Thursday, April 9th:
Easter time. Which means a lot of crap food, annoying company (my family is no fun business in these times) and no servers as far as I can see. I pack up my trusty Macbook Pro and head out into the world (2 hour trip by bus, train, subway and bus again). I arrive safely (rats, didn't get mugged today either, I soo want my Macbook to get stolen... not.) and quickly reserve a place on a table for my laptop, a bluetooth mouse, enough power to keep my laptop running for days and a comfy chair. I boot it up into Windows 7, connect to the WLAN and make sure Hamachi (private VPN) is running. Oh joy, all my machines at home are online and I am back into business again.

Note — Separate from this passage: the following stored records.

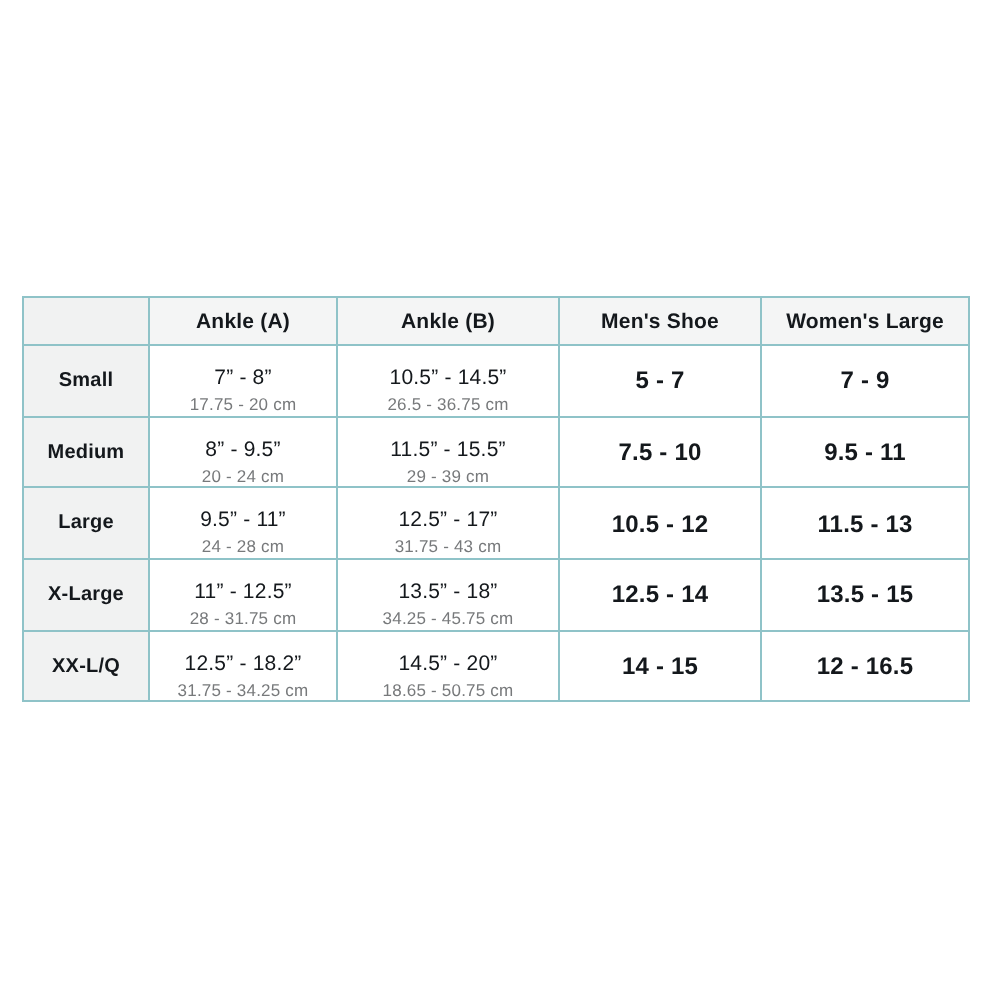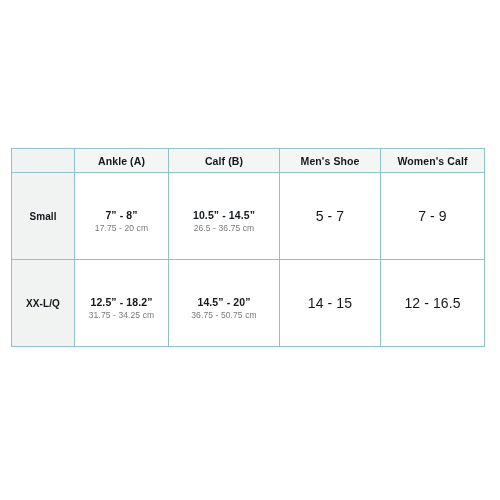--- a/index.html
+++ b/index.html
@@ -105,7 +105,7 @@
       <tr class="head-row">
         <th class="corner-head"></th>
         <th class="col-head">Ankle (A)</th>
-        <th class="col-head">Calf (B)</th>
+        <th class="col-head">Ankle (B)</th>
         <th class="col-head">Men's Shoe</th>
         <th class="col-head">Women's Calf</th>
       </tr>

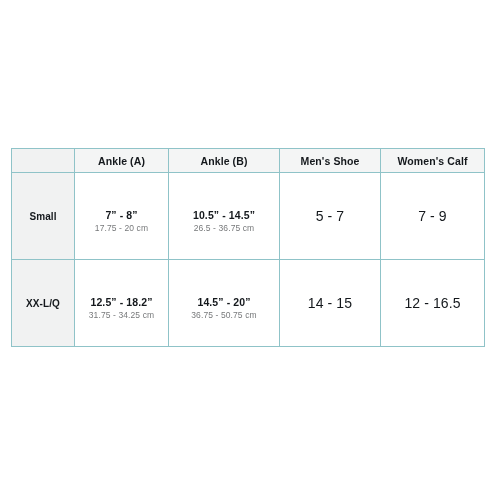--- a/index.html
+++ b/index.html
@@ -107,7 +107,7 @@
         <th class="col-head">Ankle (A)</th>
         <th class="col-head">Ankle (B)</th>
         <th class="col-head">Men's Shoe</th>
-        <th class="col-head">Women's Calf</th>
+        <th class="col-head">Women's Large</th>
       </tr>
     </thead>
     <tbody>

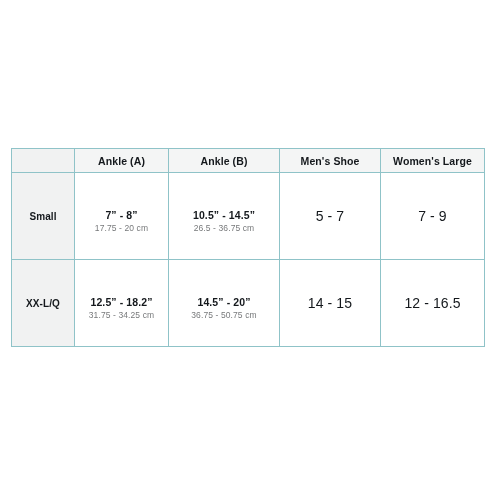--- a/index.html
+++ b/index.html
@@ -68,7 +68,7 @@
   }
   .meas-in {
     font-size: 10.5px;
-    font-weight: bold;
+    font-weight: normal;
     color: #14181c;
     line-height: 1.15;
     letter-spacing: 0.1px;

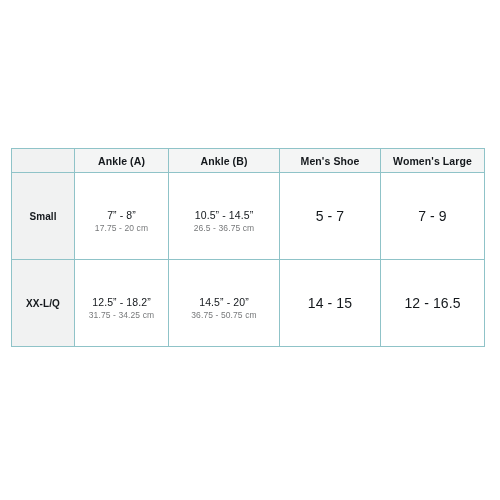--- a/index.html
+++ b/index.html
@@ -83,8 +83,8 @@
     margin-top: 2px;
   }
   .shoe-val {
-    font-size: 14px;
-    font-weight: normal;
+    font-size: 12px;
+    font-weight: bold;
     color: #14181c;
     letter-spacing: 0.1px;
   }

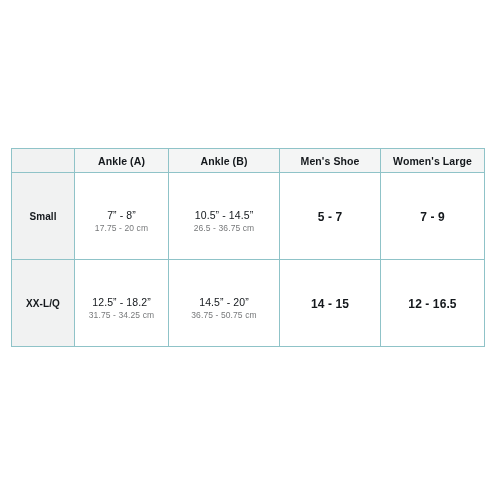--- a/index.html
+++ b/index.html
@@ -130,6 +130,23 @@
         </td>
       </tr>
 
+      <tr class="body-row">
+        <td class="size-cell">Medium</td>
+        <td class="meas-cell">
+          <div class="meas-in">8” - 9.5”</div>
+          <div class="meas-cm">20 - 24 cm</div>
+        </td>
+        <td class="meas-cell">
+          <div class="meas-in">11.5” - 15.5”</div>
+          <div class="meas-cm">29 - 39 cm</div>
+        </td>
+        <td class="shoe-cell">
+          <span class="shoe-val">7.5 - 10</span>
+        </td>
+        <td class="shoe-cell">
+          <span class="shoe-val">9.5 - 11</span>
+        </td>
+      </tr>
 
 
 

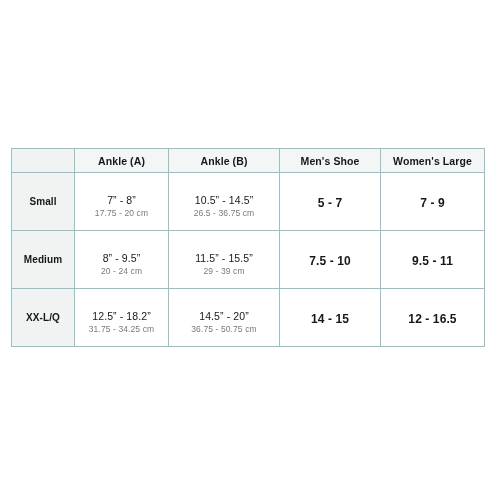--- a/index.html
+++ b/index.html
@@ -148,6 +148,23 @@
         </td>
       </tr>
 
+      <tr class="body-row">
+        <td class="size-cell">Large</td>
+        <td class="meas-cell">
+          <div class="meas-in">9.5” - 11”</div>
+          <div class="meas-cm">24 - 28 cm</div>
+        </td>
+        <td class="meas-cell">
+          <div class="meas-in">12.5” - 17”</div>
+          <div class="meas-cm">31.75 - 43 cm</div>
+        </td>
+        <td class="shoe-cell">
+          <span class="shoe-val">10.5 - 12</span>
+        </td>
+        <td class="shoe-cell">
+          <span class="shoe-val">11.5 - 13</span>
+        </td>
+      </tr>
 
 
       <tr class="body-row">

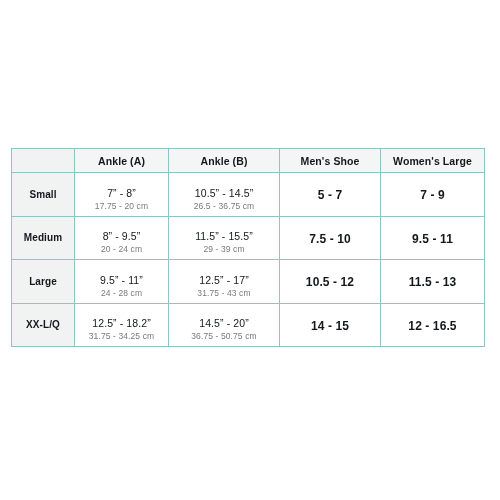--- a/index.html
+++ b/index.html
@@ -166,6 +166,23 @@
         </td>
       </tr>
 
+      <tr class="body-row">
+        <td class="size-cell">X-Large</td>
+        <td class="meas-cell">
+          <div class="meas-in">11” - 12.5”</div>
+          <div class="meas-cm">28 - 31.75 cm</div>
+        </td>
+        <td class="meas-cell">
+          <div class="meas-in">13.5” - 18”</div>
+          <div class="meas-cm">34.25 - 45.75 cm</div>
+        </td>
+        <td class="shoe-cell">
+          <span class="shoe-val">12.5 - 14</span>
+        </td>
+        <td class="shoe-cell">
+          <span class="shoe-val">13.5 - 15</span>
+        </td>
+      </tr>
 
       <tr class="body-row">
         <td class="size-cell">XX-L/Q</td>

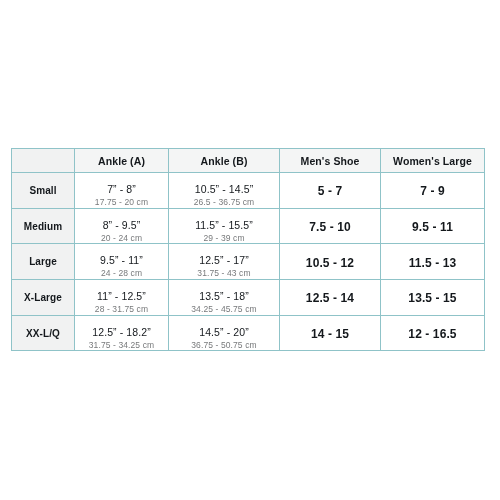--- a/index.html
+++ b/index.html
@@ -192,7 +192,7 @@
         </td>
         <td class="meas-cell">
           <div class="meas-in">14.5” - 20”</div>
-          <div class="meas-cm">36.75 - 50.75 cm</div>
+          <div class="meas-cm">18.65 - 50.75 cm</div>
         </td>
         <td class="shoe-cell">
           <span class="shoe-val">14 - 15</span>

I connect by Remote Desktop and start working on my "workstation" as I always do, repacking stuff, downloading new stuff etc. Sure I miss the humming noise of my server and there is a definite lag when I do stuff, but it's better than nothing. I spend the evening by playing Team Fortress 2 with my nephew and talk to the family.
Friday, April 10th:
Aaah, sweet morning. Beautiful weather (I hate it, too much reflections on the screen!), it's really spring weather. As most days I start with booting up the laptop (I never turn off the machines at home). and log on to my server at home. Everything seems fine, workstation has finished doing what it was supposed to and I am thinking about downloading a few games to play (legally owned of course! ).
After a few hours everything stops working all of a sudden. I get disconnected and I notice that after a short time all my nodes disconnects from Hamachi. My website isn't accessible anymore and everything seems dead.
I don't panic tho, it has happened before. I've worked out a theory that computers are indeed alive and have emotions. Because it has happened before that after months of flawless operation the network decides to die as soon as I leave the apartment for a few days. When I am at work it always works (it knows I only leave for a few hours), but when I leave on other occasions it gets worried and apparently get a digital stroke or something.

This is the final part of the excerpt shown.